WORK INSTRUCTIONS:
Beneath this instruction is a block of data; output from it exactly the lines that run from the one containing "2018-02-03 | Audience: 300.4 -> 400.8" through the one containing "filter: none -> Route = Route4", inclusive.

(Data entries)

********************

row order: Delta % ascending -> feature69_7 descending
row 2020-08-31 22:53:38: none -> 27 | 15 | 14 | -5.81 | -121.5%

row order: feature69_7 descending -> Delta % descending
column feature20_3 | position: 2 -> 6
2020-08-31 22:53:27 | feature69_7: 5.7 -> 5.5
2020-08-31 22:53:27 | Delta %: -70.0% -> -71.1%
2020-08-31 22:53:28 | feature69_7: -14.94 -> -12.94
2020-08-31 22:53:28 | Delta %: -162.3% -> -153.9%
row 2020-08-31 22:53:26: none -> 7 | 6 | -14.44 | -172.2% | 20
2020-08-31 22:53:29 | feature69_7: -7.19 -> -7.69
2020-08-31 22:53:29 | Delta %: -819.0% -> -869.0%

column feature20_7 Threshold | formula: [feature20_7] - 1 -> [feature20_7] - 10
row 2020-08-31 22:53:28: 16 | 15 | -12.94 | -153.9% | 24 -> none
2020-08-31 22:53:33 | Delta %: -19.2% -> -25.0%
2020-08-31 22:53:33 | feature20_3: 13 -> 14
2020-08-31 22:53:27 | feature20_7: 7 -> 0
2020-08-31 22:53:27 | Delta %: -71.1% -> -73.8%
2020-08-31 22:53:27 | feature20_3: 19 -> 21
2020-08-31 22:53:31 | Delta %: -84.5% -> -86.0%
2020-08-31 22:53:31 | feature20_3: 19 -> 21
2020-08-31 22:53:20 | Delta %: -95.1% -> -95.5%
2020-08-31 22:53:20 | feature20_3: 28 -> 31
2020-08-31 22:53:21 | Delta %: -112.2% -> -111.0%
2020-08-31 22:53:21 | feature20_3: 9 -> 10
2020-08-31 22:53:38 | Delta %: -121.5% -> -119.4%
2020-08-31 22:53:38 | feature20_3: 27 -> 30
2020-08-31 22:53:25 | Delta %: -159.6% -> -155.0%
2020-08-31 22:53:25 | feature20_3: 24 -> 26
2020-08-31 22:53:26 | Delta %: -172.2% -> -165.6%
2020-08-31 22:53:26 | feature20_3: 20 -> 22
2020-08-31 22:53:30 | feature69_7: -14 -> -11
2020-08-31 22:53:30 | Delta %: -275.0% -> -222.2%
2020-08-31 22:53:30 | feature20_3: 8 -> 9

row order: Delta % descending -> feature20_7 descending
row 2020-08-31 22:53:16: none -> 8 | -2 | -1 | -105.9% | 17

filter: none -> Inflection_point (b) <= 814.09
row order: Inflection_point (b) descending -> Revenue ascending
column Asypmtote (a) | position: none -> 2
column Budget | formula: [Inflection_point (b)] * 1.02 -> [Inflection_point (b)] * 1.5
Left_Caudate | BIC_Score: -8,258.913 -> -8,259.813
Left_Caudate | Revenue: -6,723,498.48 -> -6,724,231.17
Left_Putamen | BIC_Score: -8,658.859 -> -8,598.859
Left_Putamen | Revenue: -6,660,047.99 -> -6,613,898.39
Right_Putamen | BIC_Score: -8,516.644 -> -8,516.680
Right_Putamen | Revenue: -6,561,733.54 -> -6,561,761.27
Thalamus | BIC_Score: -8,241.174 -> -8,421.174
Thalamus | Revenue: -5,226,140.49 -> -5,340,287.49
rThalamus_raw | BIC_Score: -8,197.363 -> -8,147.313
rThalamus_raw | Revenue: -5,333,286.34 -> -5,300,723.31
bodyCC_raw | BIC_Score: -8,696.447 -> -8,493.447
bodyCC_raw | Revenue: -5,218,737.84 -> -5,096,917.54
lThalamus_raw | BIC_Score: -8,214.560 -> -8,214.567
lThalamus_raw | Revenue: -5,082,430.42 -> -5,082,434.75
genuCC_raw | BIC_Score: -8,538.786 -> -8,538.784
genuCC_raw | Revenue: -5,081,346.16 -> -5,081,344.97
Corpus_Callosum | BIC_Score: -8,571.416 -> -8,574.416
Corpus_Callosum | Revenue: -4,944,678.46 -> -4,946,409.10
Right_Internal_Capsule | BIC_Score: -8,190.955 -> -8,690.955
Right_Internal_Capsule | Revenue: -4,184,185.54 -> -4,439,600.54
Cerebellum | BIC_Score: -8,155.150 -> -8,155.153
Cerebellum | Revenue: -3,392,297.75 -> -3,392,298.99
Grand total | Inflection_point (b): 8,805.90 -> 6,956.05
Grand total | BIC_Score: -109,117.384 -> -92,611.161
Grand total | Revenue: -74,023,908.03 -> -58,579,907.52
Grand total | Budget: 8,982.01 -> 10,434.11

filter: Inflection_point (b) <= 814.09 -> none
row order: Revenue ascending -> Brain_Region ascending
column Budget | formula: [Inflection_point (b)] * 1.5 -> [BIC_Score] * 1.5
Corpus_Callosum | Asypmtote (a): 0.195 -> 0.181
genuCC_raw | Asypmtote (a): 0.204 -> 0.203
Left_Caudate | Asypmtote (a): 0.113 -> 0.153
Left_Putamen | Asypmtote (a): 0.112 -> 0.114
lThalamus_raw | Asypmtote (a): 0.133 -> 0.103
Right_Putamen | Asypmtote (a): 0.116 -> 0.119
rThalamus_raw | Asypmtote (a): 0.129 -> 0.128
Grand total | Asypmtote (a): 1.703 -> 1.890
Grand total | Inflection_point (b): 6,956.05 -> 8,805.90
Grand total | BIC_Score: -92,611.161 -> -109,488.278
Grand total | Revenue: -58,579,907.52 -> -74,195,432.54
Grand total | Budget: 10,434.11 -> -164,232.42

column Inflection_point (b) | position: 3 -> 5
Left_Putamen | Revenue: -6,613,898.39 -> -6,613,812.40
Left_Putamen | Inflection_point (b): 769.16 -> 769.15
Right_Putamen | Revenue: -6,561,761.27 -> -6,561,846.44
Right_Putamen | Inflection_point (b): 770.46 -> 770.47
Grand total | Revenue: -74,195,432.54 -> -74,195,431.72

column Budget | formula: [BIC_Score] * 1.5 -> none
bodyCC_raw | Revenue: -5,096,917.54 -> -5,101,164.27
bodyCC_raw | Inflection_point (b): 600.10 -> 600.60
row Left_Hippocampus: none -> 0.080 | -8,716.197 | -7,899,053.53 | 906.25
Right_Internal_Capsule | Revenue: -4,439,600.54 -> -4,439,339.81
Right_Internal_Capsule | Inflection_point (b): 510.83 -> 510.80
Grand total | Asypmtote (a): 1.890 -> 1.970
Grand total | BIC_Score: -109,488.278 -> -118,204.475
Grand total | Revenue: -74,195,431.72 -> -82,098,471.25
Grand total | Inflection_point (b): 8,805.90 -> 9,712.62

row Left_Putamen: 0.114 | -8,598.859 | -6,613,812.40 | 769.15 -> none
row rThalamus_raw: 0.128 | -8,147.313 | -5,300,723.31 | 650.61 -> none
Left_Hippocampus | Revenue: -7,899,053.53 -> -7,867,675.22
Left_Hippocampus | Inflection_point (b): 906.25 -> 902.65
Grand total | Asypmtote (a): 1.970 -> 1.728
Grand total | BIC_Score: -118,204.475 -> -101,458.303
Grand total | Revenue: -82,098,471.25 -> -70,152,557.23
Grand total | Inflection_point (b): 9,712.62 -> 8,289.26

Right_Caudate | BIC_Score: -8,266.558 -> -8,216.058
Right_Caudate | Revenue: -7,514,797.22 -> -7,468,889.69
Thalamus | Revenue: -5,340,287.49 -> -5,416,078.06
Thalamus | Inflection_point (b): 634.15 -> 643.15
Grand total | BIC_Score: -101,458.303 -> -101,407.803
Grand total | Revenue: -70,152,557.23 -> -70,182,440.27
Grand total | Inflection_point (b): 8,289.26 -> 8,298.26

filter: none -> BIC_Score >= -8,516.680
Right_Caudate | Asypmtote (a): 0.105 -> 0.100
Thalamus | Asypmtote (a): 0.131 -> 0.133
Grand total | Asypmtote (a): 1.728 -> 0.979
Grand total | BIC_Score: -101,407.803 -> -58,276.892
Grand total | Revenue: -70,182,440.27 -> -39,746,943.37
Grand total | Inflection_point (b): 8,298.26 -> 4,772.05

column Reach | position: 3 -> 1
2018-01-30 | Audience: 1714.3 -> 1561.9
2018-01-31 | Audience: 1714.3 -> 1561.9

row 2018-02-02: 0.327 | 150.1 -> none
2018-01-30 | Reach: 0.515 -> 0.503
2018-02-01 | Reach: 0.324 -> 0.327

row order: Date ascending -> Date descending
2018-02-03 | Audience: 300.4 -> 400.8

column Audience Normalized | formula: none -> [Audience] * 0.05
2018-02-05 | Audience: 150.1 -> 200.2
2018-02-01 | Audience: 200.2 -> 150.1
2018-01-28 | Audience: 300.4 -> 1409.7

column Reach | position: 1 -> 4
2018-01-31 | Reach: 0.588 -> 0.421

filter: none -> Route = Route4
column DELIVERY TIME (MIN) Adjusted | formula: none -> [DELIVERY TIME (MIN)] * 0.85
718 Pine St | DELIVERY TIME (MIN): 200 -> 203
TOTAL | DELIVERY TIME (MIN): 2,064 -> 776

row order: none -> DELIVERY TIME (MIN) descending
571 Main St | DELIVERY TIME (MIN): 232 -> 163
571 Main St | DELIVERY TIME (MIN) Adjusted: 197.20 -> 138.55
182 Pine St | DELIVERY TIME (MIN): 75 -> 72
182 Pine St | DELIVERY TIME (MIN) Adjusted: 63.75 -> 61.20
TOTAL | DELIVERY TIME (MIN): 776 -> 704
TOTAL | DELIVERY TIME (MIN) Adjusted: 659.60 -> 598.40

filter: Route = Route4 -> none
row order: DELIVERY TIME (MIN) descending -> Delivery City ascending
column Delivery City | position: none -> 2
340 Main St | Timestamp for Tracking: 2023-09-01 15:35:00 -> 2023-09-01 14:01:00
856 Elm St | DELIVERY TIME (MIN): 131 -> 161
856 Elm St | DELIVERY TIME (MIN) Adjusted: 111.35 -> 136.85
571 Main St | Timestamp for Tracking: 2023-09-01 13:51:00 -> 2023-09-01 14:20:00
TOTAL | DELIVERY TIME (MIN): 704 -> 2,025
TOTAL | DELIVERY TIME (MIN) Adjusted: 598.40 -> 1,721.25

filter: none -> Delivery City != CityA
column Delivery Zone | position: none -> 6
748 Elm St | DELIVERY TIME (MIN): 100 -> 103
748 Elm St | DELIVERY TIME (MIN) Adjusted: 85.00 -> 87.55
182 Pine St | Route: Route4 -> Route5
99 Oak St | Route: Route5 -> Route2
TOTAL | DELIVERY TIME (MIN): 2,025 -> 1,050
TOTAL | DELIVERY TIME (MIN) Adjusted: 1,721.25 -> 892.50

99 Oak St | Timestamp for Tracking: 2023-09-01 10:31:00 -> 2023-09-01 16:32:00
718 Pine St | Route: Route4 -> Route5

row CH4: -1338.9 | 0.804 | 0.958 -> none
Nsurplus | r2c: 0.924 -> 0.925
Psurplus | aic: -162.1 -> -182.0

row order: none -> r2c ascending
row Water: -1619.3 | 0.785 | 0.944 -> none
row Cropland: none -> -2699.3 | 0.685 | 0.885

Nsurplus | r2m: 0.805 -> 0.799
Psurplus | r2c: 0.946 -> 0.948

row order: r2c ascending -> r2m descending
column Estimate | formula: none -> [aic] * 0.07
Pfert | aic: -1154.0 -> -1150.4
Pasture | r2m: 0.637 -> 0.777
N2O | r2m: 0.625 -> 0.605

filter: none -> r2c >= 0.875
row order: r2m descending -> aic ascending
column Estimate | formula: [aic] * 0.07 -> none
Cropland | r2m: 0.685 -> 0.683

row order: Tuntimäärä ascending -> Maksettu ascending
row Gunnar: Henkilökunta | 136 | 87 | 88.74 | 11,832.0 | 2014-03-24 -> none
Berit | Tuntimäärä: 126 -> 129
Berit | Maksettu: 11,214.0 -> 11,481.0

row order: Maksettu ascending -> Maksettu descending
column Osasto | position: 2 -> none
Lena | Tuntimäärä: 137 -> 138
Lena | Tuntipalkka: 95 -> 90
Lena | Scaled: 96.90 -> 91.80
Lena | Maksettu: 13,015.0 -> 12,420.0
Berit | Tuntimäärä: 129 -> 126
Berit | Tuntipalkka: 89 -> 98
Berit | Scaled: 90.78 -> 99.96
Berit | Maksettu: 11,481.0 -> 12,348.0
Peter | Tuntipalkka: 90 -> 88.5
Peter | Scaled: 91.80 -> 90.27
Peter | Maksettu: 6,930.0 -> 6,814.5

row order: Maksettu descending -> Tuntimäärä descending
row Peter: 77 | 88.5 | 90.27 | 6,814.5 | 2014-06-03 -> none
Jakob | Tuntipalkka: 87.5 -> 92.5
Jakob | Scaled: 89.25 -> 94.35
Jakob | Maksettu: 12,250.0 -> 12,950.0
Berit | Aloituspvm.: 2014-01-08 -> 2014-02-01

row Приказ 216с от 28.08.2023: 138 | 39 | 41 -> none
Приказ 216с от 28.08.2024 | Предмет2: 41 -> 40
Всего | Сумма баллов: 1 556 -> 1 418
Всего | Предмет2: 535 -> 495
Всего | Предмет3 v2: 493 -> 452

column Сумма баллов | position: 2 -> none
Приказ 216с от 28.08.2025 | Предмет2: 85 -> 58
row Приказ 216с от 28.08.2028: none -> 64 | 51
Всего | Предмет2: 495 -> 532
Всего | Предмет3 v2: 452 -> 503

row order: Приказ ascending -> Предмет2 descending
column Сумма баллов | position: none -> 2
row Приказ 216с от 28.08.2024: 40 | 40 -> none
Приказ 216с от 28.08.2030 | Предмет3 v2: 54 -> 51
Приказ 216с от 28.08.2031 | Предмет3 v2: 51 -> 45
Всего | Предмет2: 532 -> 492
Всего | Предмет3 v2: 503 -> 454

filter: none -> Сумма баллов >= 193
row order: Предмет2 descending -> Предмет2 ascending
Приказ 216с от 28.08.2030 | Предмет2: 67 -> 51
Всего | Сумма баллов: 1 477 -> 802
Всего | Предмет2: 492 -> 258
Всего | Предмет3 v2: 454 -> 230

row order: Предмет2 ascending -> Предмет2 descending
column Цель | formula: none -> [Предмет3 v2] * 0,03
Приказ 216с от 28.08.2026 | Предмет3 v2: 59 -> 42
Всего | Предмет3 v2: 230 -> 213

********************

EXERCISE RESPONSE:
2018-02-03 | Audience: 300.4 -> 400.8

column Audience Normalized | formula: none -> [Audience] * 0.05
2018-02-05 | Audience: 150.1 -> 200.2
2018-02-01 | Audience: 200.2 -> 150.1
2018-01-28 | Audience: 300.4 -> 1409.7

column Reach | position: 1 -> 4
2018-01-31 | Reach: 0.588 -> 0.421

filter: none -> Route = Route4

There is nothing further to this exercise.